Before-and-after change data
== Segment start ==

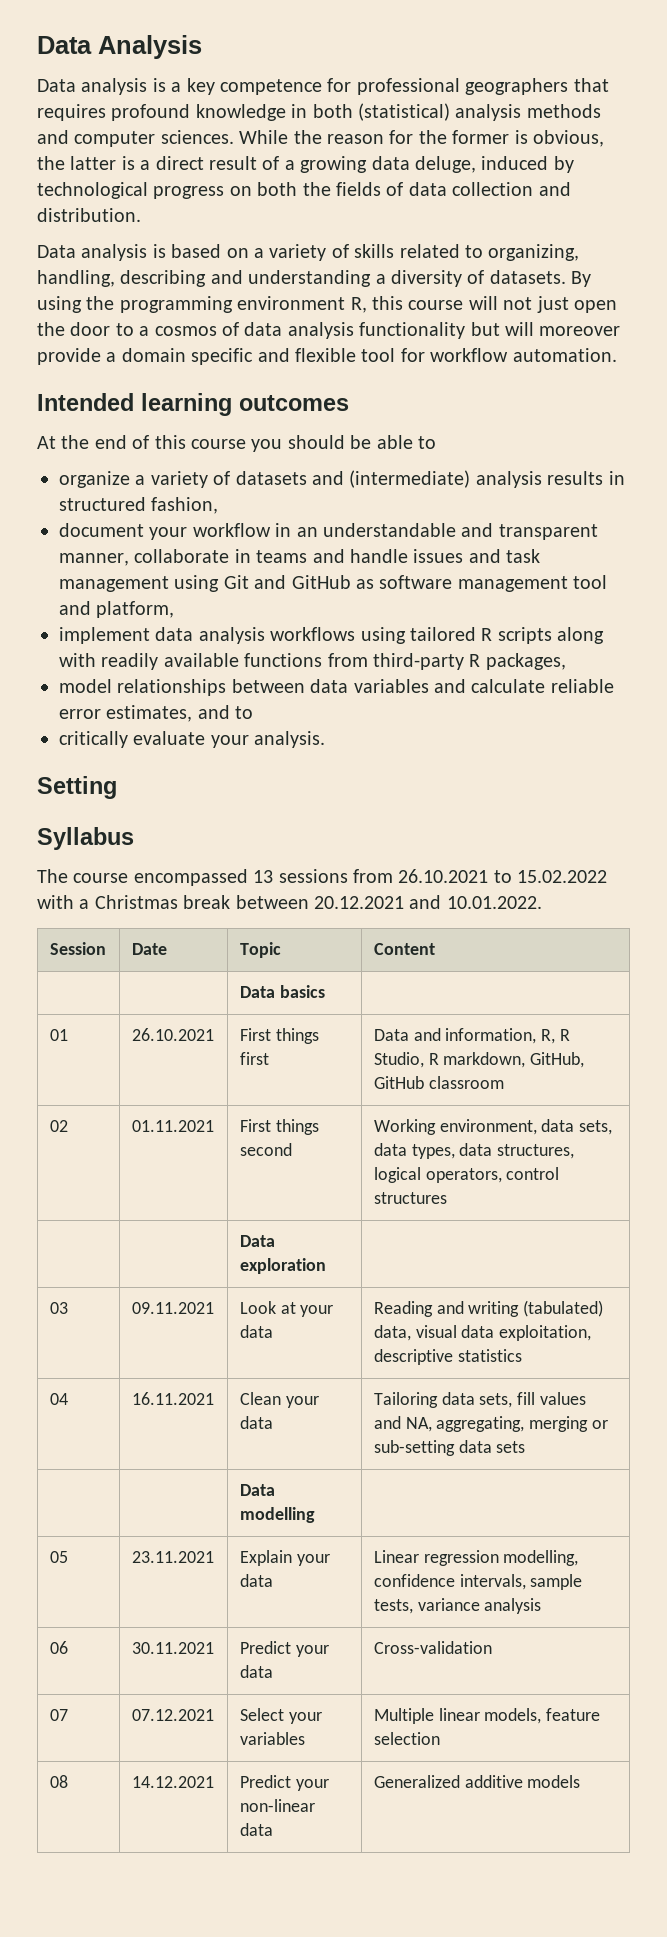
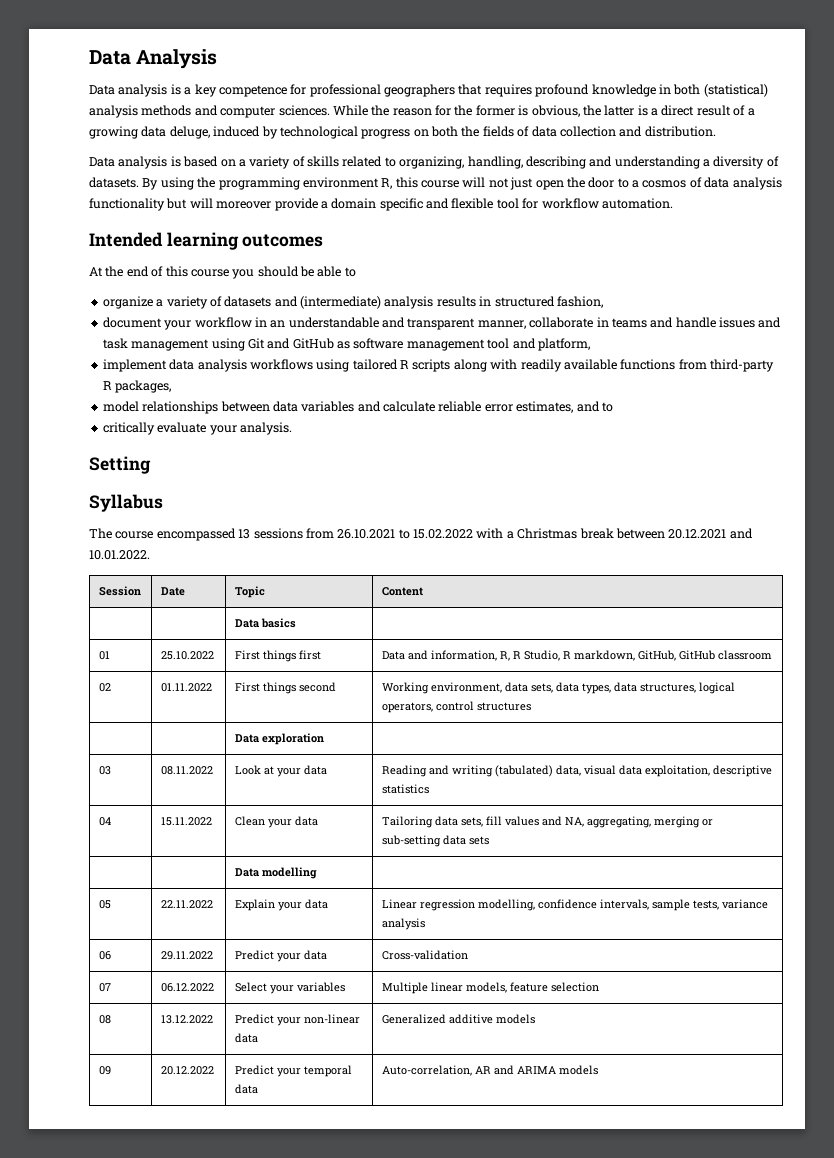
[131,1028,214,1041] 26.10.2021 -> [160,651,214,660] 25.10.2022
[131,1120,214,1132] 01.11.2021 -> [160,683,212,692] 01.11.2022
[131,1302,214,1314] 09.11.2021 -> [160,766,213,775] 08.11.2022
[131,1392,214,1405] 16.11.2021 -> [160,817,212,826] 15.11.2022
[131,1551,214,1563] 23.11.2021 -> [160,900,213,909] 22.11.2022
[131,1642,214,1654] 30.11.2021 -> [160,951,213,960] 29.11.2022
[131,1709,214,1721] 07.12.2021 -> [160,983,214,992] 06.12.2022
[131,1776,214,1788] 14.12.2021 -> [160,1015,213,1024] 13.12.2022
(581, 1781) none -> [98,1066,111,1075] [160,1066,214,1075] [234,1065,352,1077] [234,1084,258,1094] [381,1065,598,1076] // 09 | 20.12.2022 | Predict your temporal data | Auto-correlation, AR and ARIMA models

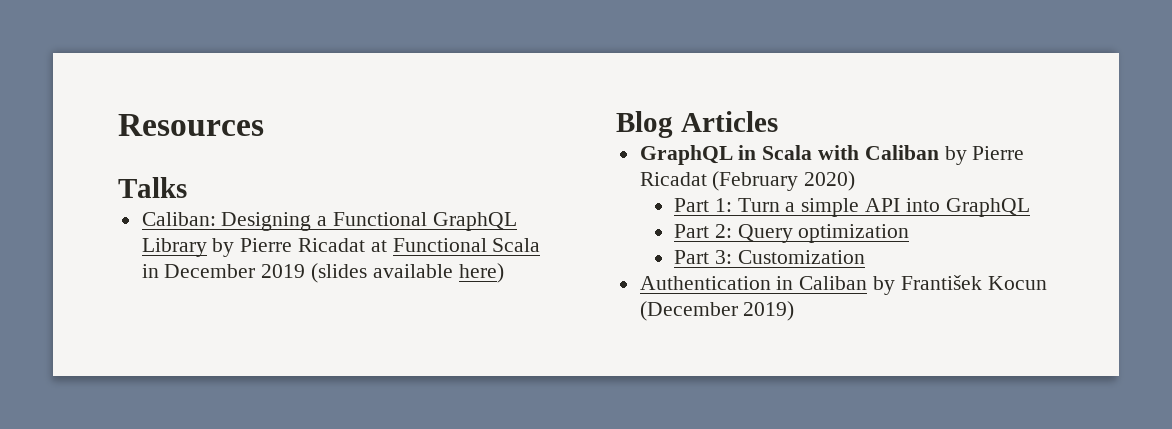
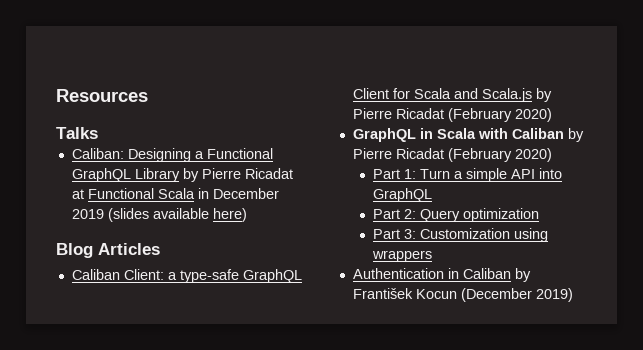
(778, 121) none -> [71,269,302,283] [352,88,552,102] [352,108,552,122] // Caliban Client: a type-safe GraphQL Client for Scala and Scala.js by Pierre Ricadat (February 2020)
(865, 257) none -> [513,228,548,242] [371,250,432,262] using wrappers

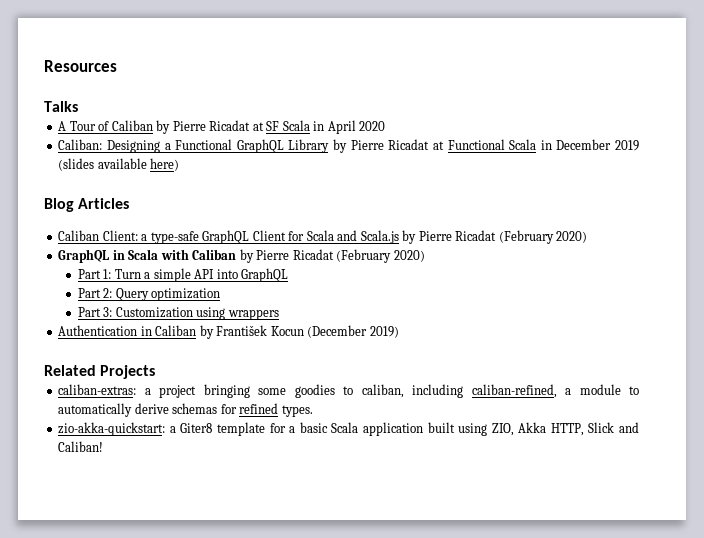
(98, 133) none -> [58,120,386,134] // A Tour of Caliban by Pierre Ricadat at SF Scala in April 2020
(573, 295) none -> [44,365,156,379] [58,384,640,398] [58,403,313,417] [58,422,639,436] [58,441,104,452] // Related Projects // caliban-extras: a project bringing some goodies to caliban, including caliban-refined, a module to automatically derive schemas for refined types. // zio-akka-quickstart: a Giter8 template for a basic Scala application built using ZIO, Akka HTTP, Slick and Caliban!

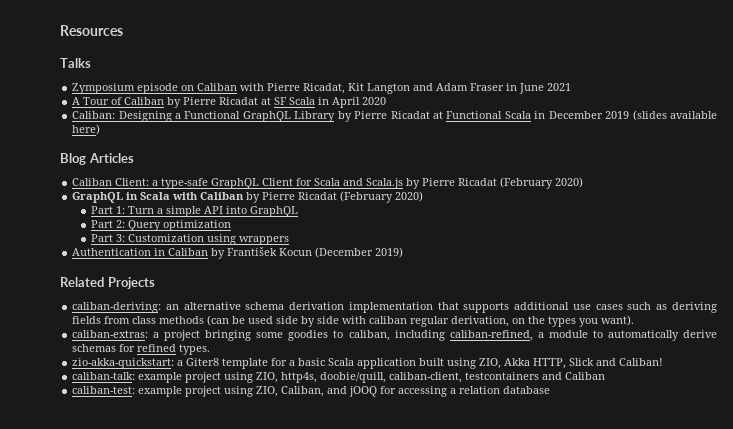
(78, 106) none -> [72,83,572,94] // Zymposium episode on Caliban with Pierre Ricadat, Kit Langton and Adam Fraser in June 2021
(156, 372) none -> [72,302,717,313] [72,315,635,327] // caliban-deriving: an alternative schema derivation implementation that supports additional use cases such as deriving fields from class methods (can be used side by side with caliban regular derivation, on the types you want).
(104, 446) none -> [72,372,606,383] [72,386,551,397] // caliban-talk: example project using ZIO, http4s, doobie/quill, caliban-client, testcontainers and Caliban // caliban-test: example project using ZIO, Caliban, and jOOQ for accessing a relation database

== Segment end ==

Assigned task: Set down the entries word for word, omitting all pictures.

Response for this exercise:
[131,1028,214,1041] 26.10.2021 -> [160,651,214,660] 25.10.2022
[131,1120,214,1132] 01.11.2021 -> [160,683,212,692] 01.11.2022
[131,1302,214,1314] 09.11.2021 -> [160,766,213,775] 08.11.2022
[131,1392,214,1405] 16.11.2021 -> [160,817,212,826] 15.11.2022
[131,1551,214,1563] 23.11.2021 -> [160,900,213,909] 22.11.2022
[131,1642,214,1654] 30.11.2021 -> [160,951,213,960] 29.11.2022
[131,1709,214,1721] 07.12.2021 -> [160,983,214,992] 06.12.2022
[131,1776,214,1788] 14.12.2021 -> [160,1015,213,1024] 13.12.2022
(581, 1781) none -> [98,1066,111,1075] [160,1066,214,1075] [234,1065,352,1077] [234,1084,258,1094] [381,1065,598,1076] // 09 | 20.12.2022 | Predict your temporal data | Auto-correlation, AR and ARIMA models

(778, 121) none -> [71,269,302,283] [352,88,552,102] [352,108,552,122] // Caliban Client: a type-safe GraphQL Client for Scala and Scala.js by Pierre Ricadat (February 2020)
(865, 257) none -> [513,228,548,242] [371,250,432,262] using wrappers

(98, 133) none -> [58,120,386,134] // A Tour of Caliban by Pierre Ricadat at SF Scala in April 2020
(573, 295) none -> [44,365,156,379] [58,384,640,398] [58,403,313,417] [58,422,639,436] [58,441,104,452] // Related Projects // caliban-extras: a project bringing some goodies to caliban, including caliban-refined, a module to automatically derive schemas for refined types. // zio-akka-quickstart: a Giter8 template for a basic Scala application built using ZIO, Akka HTTP, Slick and Caliban!

(78, 106) none -> [72,83,572,94] // Zymposium episode on Caliban with Pierre Ricadat, Kit Langton and Adam Fraser in June 2021
(156, 372) none -> [72,302,717,313] [72,315,635,327] // caliban-deriving: an alternative schema derivation implementation that supports additional use cases such as deriving fields from class methods (can be used side by side with caliban regular derivation, on the types you want).
(104, 446) none -> [72,372,606,383] [72,386,551,397] // caliban-talk: example project using ZIO, http4s, doobie/quill, caliban-client, testcontainers and Caliban // caliban-test: example project using ZIO, Caliban, and jOOQ for accessing a relation database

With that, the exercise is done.